◆ Data for analysis:
------------------------------------------------

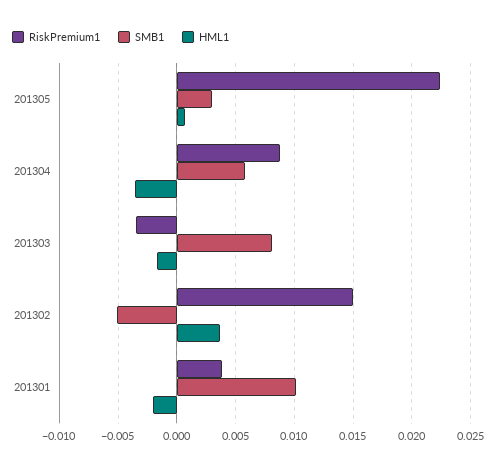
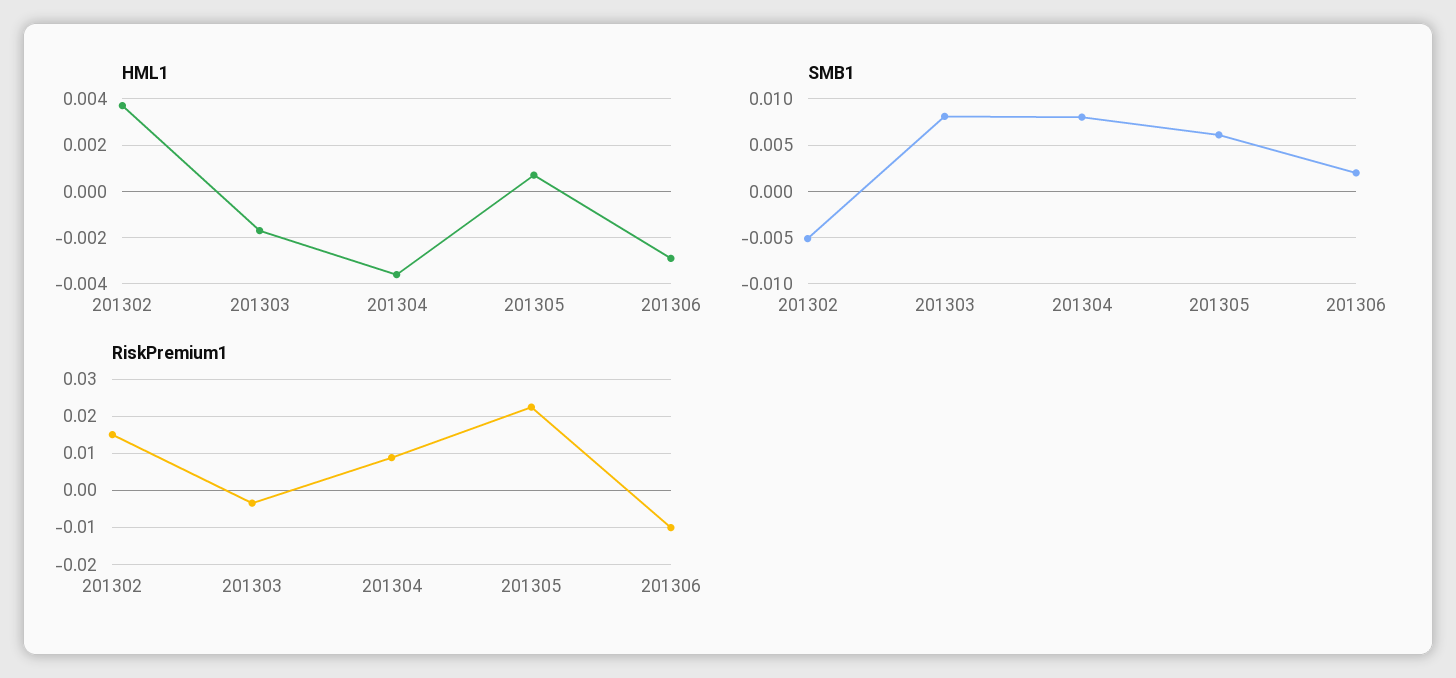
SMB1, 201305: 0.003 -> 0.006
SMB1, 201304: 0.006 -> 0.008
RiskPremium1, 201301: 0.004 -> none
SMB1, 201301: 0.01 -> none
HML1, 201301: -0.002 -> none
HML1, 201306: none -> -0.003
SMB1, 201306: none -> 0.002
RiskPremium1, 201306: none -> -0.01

------------------------------------------------

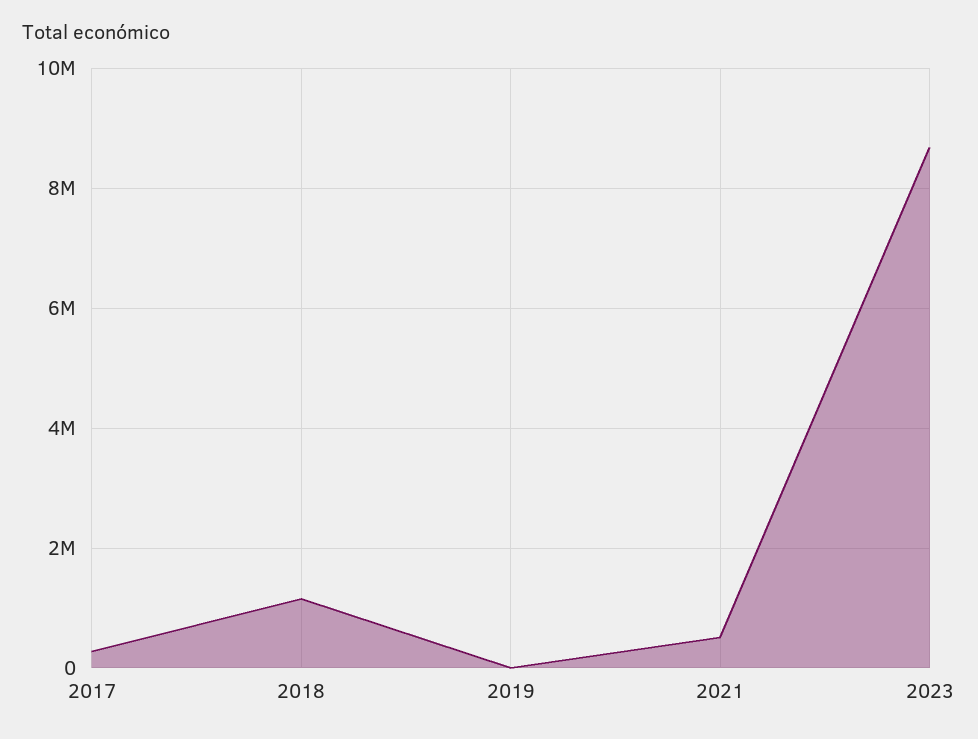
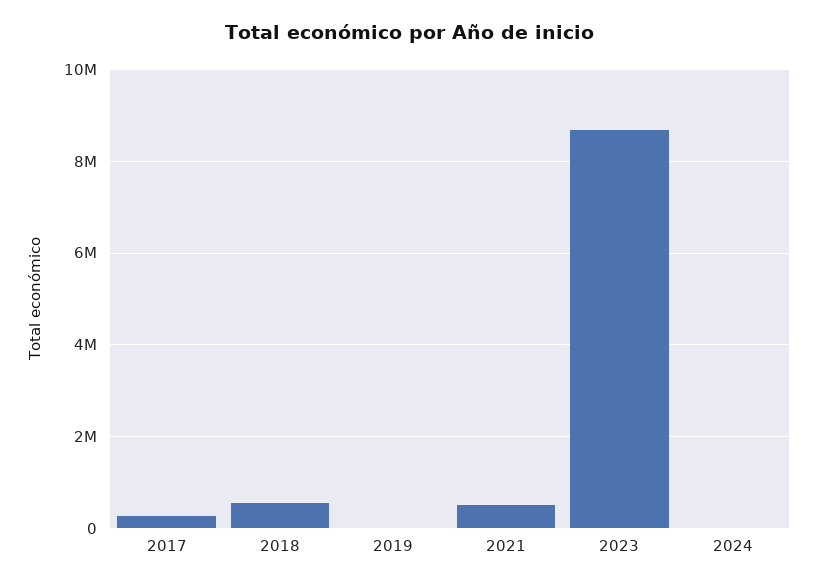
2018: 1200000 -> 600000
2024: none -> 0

------------------------------------------------

◆ What is expected: Exactly how many lines in the records contain the string "none"? Give that number alone.

◆ Task output: 7